The chemoreceptors responsible for the senses of taste and smell typically adapt rapidly to continued stimulation by the same molecules. In adaptation, a receptor cell generates nerve impulses most rapidly when first stimulated; with continued stimulation at the same intensity, the frequency of nerve impulses drops steadily until a baseline of a relatively few impulses per second is reached. Adaptation for the senses of taste and smell also involves complex interactions in the brain, because discernment of tastes and smells continues to diminish even after chemoreceptors reach their baselines.

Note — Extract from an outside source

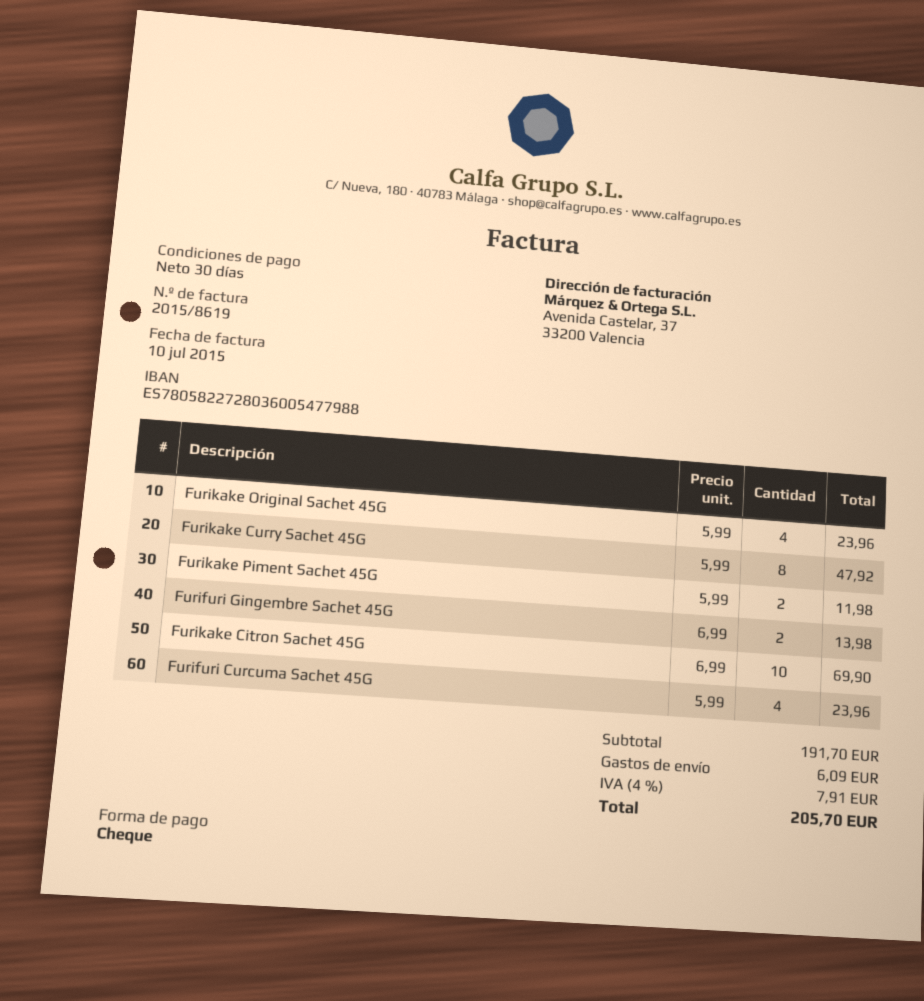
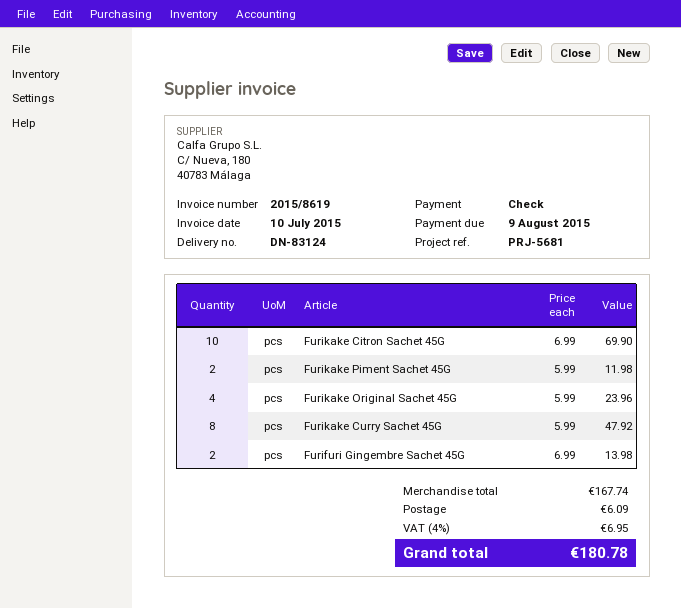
Furifuri Curcuma Sachet 45G: 4 x 5.99 = 23.96 -> none
subtotal: 191.70 -> 167.74
tax: 4% = 7.91 -> 4% = 6.95
total: 205.70 -> 180.78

For the sense of taste, adaptation is reflected in the fact that the first bite of food, for example, has the most intensely perceived taste. As stimulation by the same food continues, the intensity of the taste and a person’s perception of the flavor steadily decrease. If a second food is tasted, the initial intensity of its taste is high, but again intensity drops off with continued stimulation. If the first food is retasted, however, its flavor will again seem stronger. This effect occurs because adaptation of the receptors detecting the initial taste lessens during the period during which the second food is tasted. If sufficient time passes before the first food is retasted, the flavor will appear to be almost as strong as its first taste. For this reason, one gains greater appreciation of a meal if foods are alternated rather than eaten and finished separately.

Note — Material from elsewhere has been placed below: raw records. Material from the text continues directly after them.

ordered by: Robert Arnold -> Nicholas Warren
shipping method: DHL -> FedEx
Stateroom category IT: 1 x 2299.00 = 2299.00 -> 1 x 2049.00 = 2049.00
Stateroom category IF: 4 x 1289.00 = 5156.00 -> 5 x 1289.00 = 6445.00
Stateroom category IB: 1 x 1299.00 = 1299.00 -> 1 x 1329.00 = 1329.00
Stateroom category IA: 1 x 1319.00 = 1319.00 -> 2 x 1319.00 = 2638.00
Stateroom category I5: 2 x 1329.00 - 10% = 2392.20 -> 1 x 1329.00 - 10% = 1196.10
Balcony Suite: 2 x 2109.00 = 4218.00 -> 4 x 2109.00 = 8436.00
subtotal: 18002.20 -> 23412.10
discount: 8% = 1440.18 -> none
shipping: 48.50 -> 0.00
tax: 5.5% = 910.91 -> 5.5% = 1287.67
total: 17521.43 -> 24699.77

Taste receptor cells have a life expectancy of about ten days. As they degenerate, they are constantly replaced by new taste cells that continually differentiate from tissue at the sides of taste buds. As humans reach middle age, the rate of replacement drops off, so that the total number of taste receptor cells declines steadily after the age of about forty-five. This may account for the fact that, as people get older, nothing ever seems to taste as good as it did in childhood. Smoking also decreases the sensitivity of taste receptor cells and thereby decreases a person’s appreciation and appetite for foods.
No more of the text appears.